**The problem**
Will you extract the entries word for word? Images should not appear in the copy.

(Itemized modification records)
————————
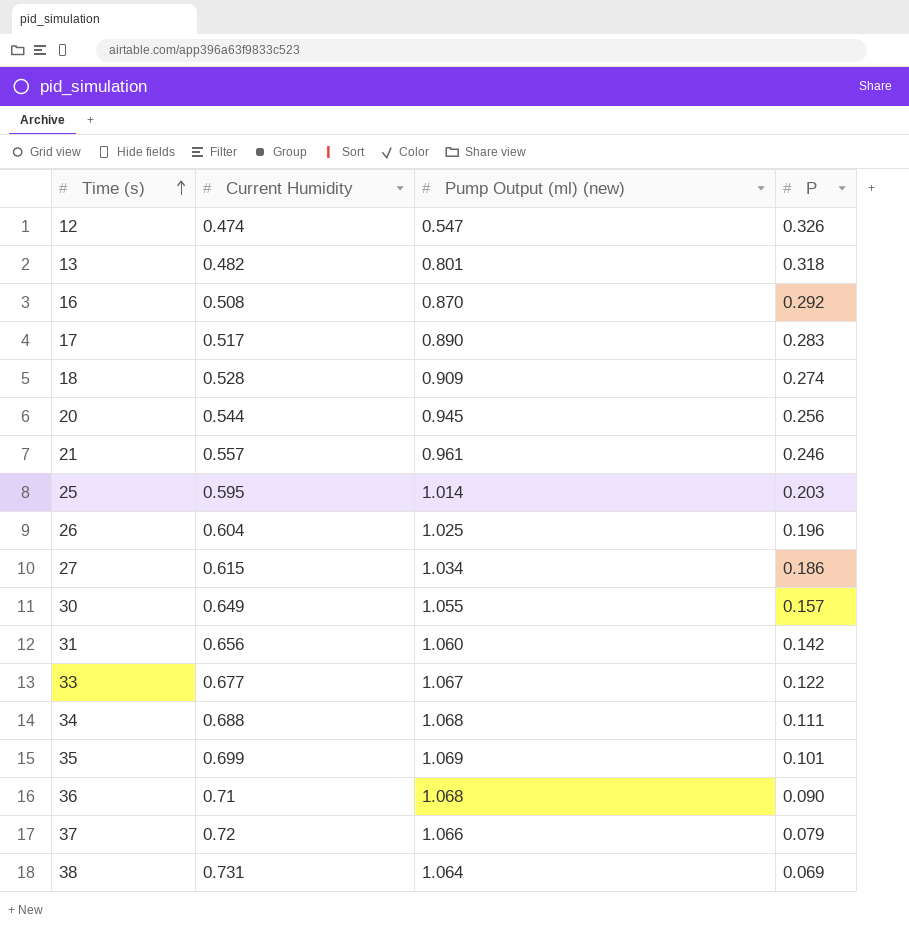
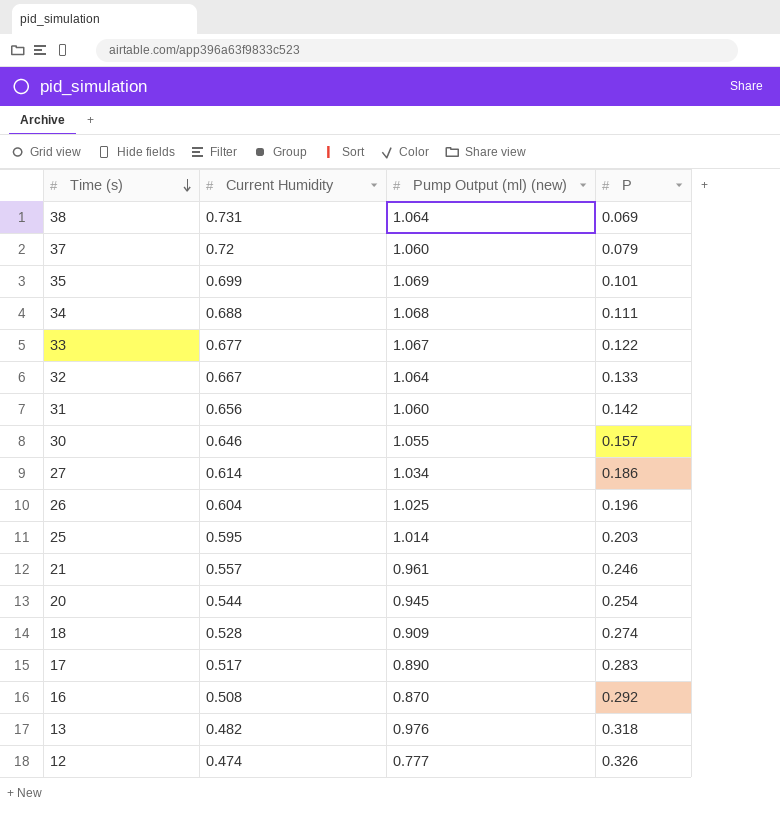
row order: Time (s) ascending -> Time (s) descending
row 36: 0.71 | 1.068 | 0.090 -> none
37 | Pump Output (ml) (new): 1.066 -> 1.060
row 32: none -> 0.667 | 1.064 | 0.133
30 | Current Humidity: 0.649 -> 0.646
27 | Current Humidity: 0.615 -> 0.614
20 | P: 0.256 -> 0.254
13 | Pump Output (ml) (new): 0.801 -> 0.976
12 | Pump Output (ml) (new): 0.547 -> 0.777

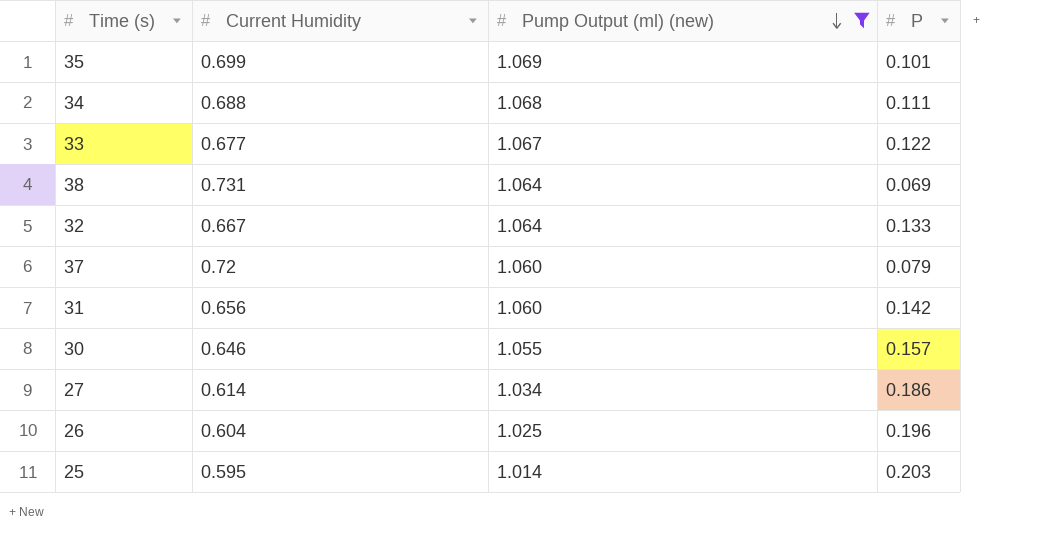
filter: none -> Pump Output (ml) (new) >= 1.014
row order: Time (s) descending -> Pump Output (ml) (new) descending

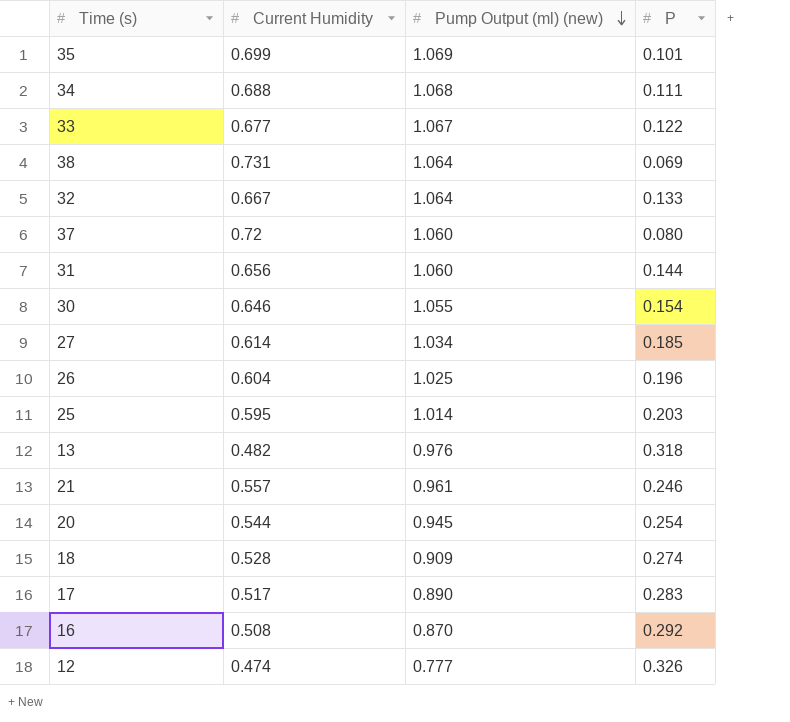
filter: Pump Output (ml) (new) >= 1.014 -> none
37 | P: 0.079 -> 0.080
31 | P: 0.142 -> 0.144
30 | P: 0.157 -> 0.154
27 | P: 0.186 -> 0.185

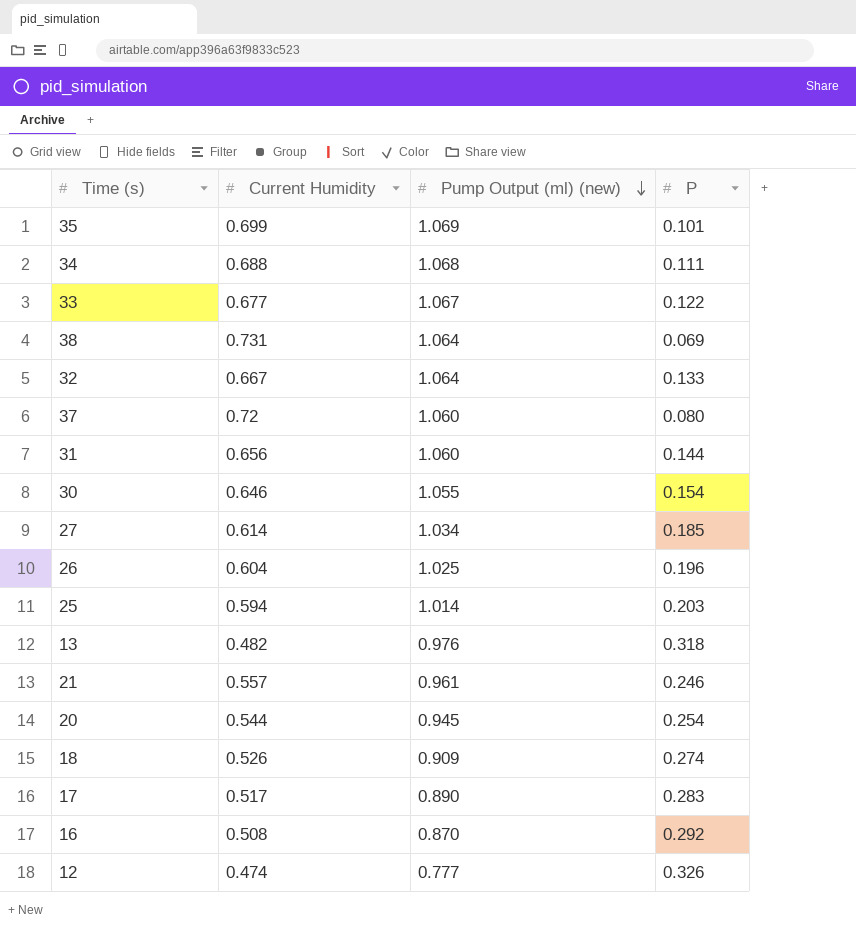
25 | Current Humidity: 0.595 -> 0.594
18 | Current Humidity: 0.528 -> 0.526

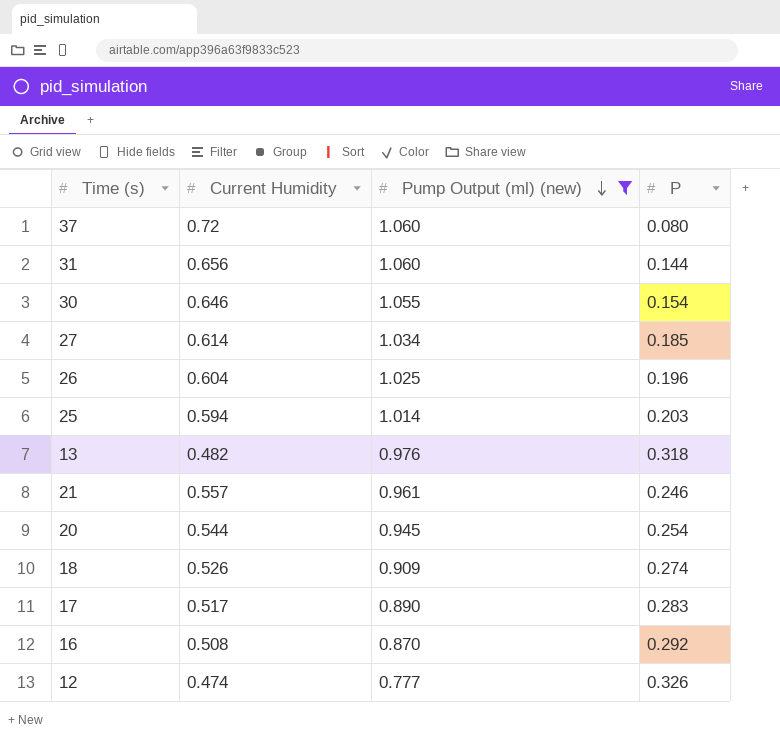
filter: none -> Pump Output (ml) (new) <= 1.060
————————
**Problem solution**
row order: Time (s) ascending -> Time (s) descending
row 36: 0.71 | 1.068 | 0.090 -> none
37 | Pump Output (ml) (new): 1.066 -> 1.060
row 32: none -> 0.667 | 1.064 | 0.133
30 | Current Humidity: 0.649 -> 0.646
27 | Current Humidity: 0.615 -> 0.614
20 | P: 0.256 -> 0.254
13 | Pump Output (ml) (new): 0.801 -> 0.976
12 | Pump Output (ml) (new): 0.547 -> 0.777

filter: none -> Pump Output (ml) (new) >= 1.014
row order: Time (s) descending -> Pump Output (ml) (new) descending

filter: Pump Output (ml) (new) >= 1.014 -> none
37 | P: 0.079 -> 0.080
31 | P: 0.142 -> 0.144
30 | P: 0.157 -> 0.154
27 | P: 0.186 -> 0.185

25 | Current Humidity: 0.595 -> 0.594
18 | Current Humidity: 0.528 -> 0.526

filter: none -> Pump Output (ml) (new) <= 1.060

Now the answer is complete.